Task requirements:
Write out the following records exactly, each one in full.
******************************
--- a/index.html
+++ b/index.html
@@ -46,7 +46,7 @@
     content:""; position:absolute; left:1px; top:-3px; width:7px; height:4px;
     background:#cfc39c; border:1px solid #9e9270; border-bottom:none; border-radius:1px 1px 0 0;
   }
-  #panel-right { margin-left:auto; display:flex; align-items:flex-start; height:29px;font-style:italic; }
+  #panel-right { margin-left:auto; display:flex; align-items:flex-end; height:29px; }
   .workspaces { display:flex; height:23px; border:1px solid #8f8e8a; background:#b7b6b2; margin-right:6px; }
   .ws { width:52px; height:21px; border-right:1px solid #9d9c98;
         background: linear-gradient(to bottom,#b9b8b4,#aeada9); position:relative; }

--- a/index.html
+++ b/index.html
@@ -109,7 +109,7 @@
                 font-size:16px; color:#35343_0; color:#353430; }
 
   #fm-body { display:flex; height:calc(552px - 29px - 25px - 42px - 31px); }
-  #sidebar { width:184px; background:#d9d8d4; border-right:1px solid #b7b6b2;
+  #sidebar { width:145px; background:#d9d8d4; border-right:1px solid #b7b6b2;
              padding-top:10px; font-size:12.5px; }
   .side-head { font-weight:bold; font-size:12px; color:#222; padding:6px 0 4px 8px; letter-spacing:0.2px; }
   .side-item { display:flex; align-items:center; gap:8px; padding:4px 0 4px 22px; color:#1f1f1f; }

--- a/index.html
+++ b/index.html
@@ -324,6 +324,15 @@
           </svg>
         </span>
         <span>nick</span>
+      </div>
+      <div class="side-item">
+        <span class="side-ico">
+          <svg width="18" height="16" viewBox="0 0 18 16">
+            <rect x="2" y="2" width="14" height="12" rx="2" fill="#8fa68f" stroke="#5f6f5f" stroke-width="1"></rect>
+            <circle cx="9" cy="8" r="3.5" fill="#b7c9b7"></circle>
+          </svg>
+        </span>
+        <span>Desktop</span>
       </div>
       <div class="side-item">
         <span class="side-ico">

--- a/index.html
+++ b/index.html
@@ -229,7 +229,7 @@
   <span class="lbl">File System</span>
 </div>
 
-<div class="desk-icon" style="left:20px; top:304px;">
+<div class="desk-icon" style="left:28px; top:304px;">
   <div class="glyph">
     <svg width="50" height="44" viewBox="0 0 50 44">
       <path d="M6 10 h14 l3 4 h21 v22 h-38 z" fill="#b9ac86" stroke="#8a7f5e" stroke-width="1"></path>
******************************
Answer to this task:
--- a/index.html
+++ b/index.html
@@ -46,7 +46,7 @@
     content:""; position:absolute; left:1px; top:-3px; width:7px; height:4px;
     background:#cfc39c; border:1px solid #9e9270; border-bottom:none; border-radius:1px 1px 0 0;
   }
-  #panel-right { margin-left:auto; display:flex; align-items:flex-start; height:29px;font-style:italic; }
+  #panel-right { margin-left:auto; display:flex; align-items:flex-end; height:29px; }
   .workspaces { display:flex; height:23px; border:1px solid #8f8e8a; background:#b7b6b2; margin-right:6px; }
   .ws { width:52px; height:21px; border-right:1px solid #9d9c98;
         background: linear-gradient(to bottom,#b9b8b4,#aeada9); position:relative; }

--- a/index.html
+++ b/index.html
@@ -109,7 +109,7 @@
                 font-size:16px; color:#35343_0; color:#353430; }
 
   #fm-body { display:flex; height:calc(552px - 29px - 25px - 42px - 31px); }
-  #sidebar { width:184px; background:#d9d8d4; border-right:1px solid #b7b6b2;
+  #sidebar { width:145px; background:#d9d8d4; border-right:1px solid #b7b6b2;
              padding-top:10px; font-size:12.5px; }
   .side-head { font-weight:bold; font-size:12px; color:#222; padding:6px 0 4px 8px; letter-spacing:0.2px; }
   .side-item { display:flex; align-items:center; gap:8px; padding:4px 0 4px 22px; color:#1f1f1f; }

--- a/index.html
+++ b/index.html
@@ -324,6 +324,15 @@
           </svg>
         </span>
         <span>nick</span>
+      </div>
+      <div class="side-item">
+        <span class="side-ico">
+          <svg width="18" height="16" viewBox="0 0 18 16">
+            <rect x="2" y="2" width="14" height="12" rx="2" fill="#8fa68f" stroke="#5f6f5f" stroke-width="1"></rect>
+            <circle cx="9" cy="8" r="3.5" fill="#b7c9b7"></circle>
+          </svg>
+        </span>
+        <span>Desktop</span>
       </div>
       <div class="side-item">
         <span class="side-ico">

--- a/index.html
+++ b/index.html
@@ -229,7 +229,7 @@
   <span class="lbl">File System</span>
 </div>
 
-<div class="desk-icon" style="left:20px; top:304px;">
+<div class="desk-icon" style="left:28px; top:304px;">
   <div class="glyph">
     <svg width="50" height="44" viewBox="0 0 50 44">
       <path d="M6 10 h14 l3 4 h21 v22 h-38 z" fill="#b9ac86" stroke="#8a7f5e" stroke-width="1"></path>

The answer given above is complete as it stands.